Based on these results, the read-across was applied and alpha terpinene is not considered as mutagenic in the transgenic animal mutagenicity assay and does not need to be classified according to the criteria of the CLP Regulation (EC) N° (1272-2008).

Endpoint conclusion
Endpoint conclusion:
no adverse effect observed (negative)

Additional information

Summary of results of the experimental studies used to assess the genotoxicity of alpha terpinene:

In vitro gene mutation in bacteria:

Alpha terpinene was tested for mutagenecity on Salmonella typhimurium strains TA100, TA98, TA97a and TA1535 with and without metabolic activation (S9) (Gomes-Carneiro, 2005). The test substance was not mutagenic in all strains tested with and without metabolic activation.

In vitro mammalian chromosomal aberration/sister chromatid exchange:

In an in vitro mammalian chromosome aberration test performed similarly to OECD guideline 473, Chinese hamster Ovary (CHO) cells were exposed to d-limonene with and without metabolic activation (Anderson, 1990). D-limonene is not considered as cytogenetic in CHO cells according to the criteria of the CLP Regulation (EC) N° (1272-2008).

The test substance tea tree oil (TTO) composed of terpinen-4-ol (42.8%), γ-terpinene (20.4%), p-cymene (9.6%), α-terpinene (7.9%), 1,8-cineole (3%), α-terpineol (2,8%) and α-pinene (2.4%) as major compounds, was tested in an in vitro mammalian chromosomal aberration test performed accordingly with OECD guideline 473 (Pereira, 2014). None of the tested TTO concentrations caused significant differences in the frequencies of both structural and numerical (polyploidy and endorreduplication) chromosomal aberrations when compared to those of the negative control. Thus, it was concluded that TTO is not genotoxic in in vitro mammalian cells.

D-limonene was tested in a study on sister chromatid exchange assay in cultured Chinese hamster ovary (CHO) cells with and without metabolic activation (Anderson, 1990). D-limonene did not induce sister chromatid exchanges in CHO cells at any of the doses tested.

D-limonene was tested in another studiy on sister chromatid exchange assay in cultured Chinese hamster ovary (CHO) cells without metabolic activation (Sasaki, 1989).
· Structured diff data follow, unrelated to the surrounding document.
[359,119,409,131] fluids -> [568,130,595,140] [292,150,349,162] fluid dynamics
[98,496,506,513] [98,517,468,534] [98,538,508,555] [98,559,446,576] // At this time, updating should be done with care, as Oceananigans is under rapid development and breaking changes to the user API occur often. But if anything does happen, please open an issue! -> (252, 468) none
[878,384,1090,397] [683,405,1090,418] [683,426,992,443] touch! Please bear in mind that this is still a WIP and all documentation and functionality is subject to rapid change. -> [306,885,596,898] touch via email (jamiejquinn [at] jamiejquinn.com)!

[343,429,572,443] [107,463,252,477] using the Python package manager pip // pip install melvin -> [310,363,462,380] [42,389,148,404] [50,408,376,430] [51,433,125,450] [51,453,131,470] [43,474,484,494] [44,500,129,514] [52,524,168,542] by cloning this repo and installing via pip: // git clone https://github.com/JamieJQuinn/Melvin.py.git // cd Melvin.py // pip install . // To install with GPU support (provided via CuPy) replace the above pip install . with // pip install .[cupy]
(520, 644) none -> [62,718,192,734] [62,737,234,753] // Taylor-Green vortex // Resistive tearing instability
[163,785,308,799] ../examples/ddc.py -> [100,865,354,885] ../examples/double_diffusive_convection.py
D-limonene did not induce sister chromatid exchanges in CHO cells at any of the doses tested.

In vitro gene mutation in mammalian cells:

Two different studies on d-limonene were conducted for in vitro mammalian cell gene mutation test with mouse lymphoma L5178Y TK+/- cells with and without metabolic activation (Myhr, 1990 and Heck, 1989). D-limonene was not considered as mutagenic in mouse lymphoma L5178Y cells.
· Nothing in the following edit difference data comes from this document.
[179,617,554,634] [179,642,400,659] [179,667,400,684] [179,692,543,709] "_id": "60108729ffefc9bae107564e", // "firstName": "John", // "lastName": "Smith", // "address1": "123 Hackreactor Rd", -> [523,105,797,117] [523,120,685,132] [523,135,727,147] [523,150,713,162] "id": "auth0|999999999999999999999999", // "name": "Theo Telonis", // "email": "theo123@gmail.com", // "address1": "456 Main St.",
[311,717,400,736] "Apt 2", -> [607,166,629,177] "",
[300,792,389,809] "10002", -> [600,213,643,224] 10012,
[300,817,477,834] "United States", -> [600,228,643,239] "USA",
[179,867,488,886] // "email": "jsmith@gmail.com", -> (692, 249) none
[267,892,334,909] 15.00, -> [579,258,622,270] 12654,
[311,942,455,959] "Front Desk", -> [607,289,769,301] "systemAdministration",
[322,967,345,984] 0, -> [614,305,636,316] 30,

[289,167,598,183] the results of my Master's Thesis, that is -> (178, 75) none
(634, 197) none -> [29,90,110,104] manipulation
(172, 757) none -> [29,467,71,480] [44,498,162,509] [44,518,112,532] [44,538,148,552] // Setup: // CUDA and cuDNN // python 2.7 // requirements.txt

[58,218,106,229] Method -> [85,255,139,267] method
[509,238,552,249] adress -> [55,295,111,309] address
Gamma terpinene was tested on the rat hepatocyte unscheduled DNA synthesis assay following the OECD Guideline 482. Gamma terpinene was considered to be negative in this assay.

In vivo genetic toxicity:

d-limonene was tested in a transgenic rodent mutagenicity assay with male Big BlueTM rats (10/dose) (Turner, 2001). There was no evidence of a significant increase in the mutant frequency in either the liver or kidney of rats exposed to test item. Thus, d-limonene is not considered as mutagenic in the transgenic animal mutagenicity assay.

 

In two different in vivo comet assays (Sekihashi, 2002), 4 male mouse or 4 male rats were administered a single oral dose of d-limonene in olive oil by gavage at dose levels of 2000 mg/kg bw. D-limonene was not considered as mutagenic in Comet assay.

 

In another in vivo comet assay (Nesslany, 2007), groups of 4 OFA Sprague-Dawley male rats were administered a single oral dose of d-limonene in 0.5% CMC by gavage at dose levels of 0, 1000 and 2000 mg/kg bw. D-limonene was not considered as mutagenic in Comet assay on isolated kidney cells.

Based on all the above information, weight of evidence and read across approach was applied, and it is concluded that no genotoxicity is predicted for alpha terpinene.

Justification for classification or non-classification

Based on the available information, the substance is considered to be negative for genetic toxicity, and therefore the substance is not classified in accordance with CLP Regulation (EC) no 1272/2008.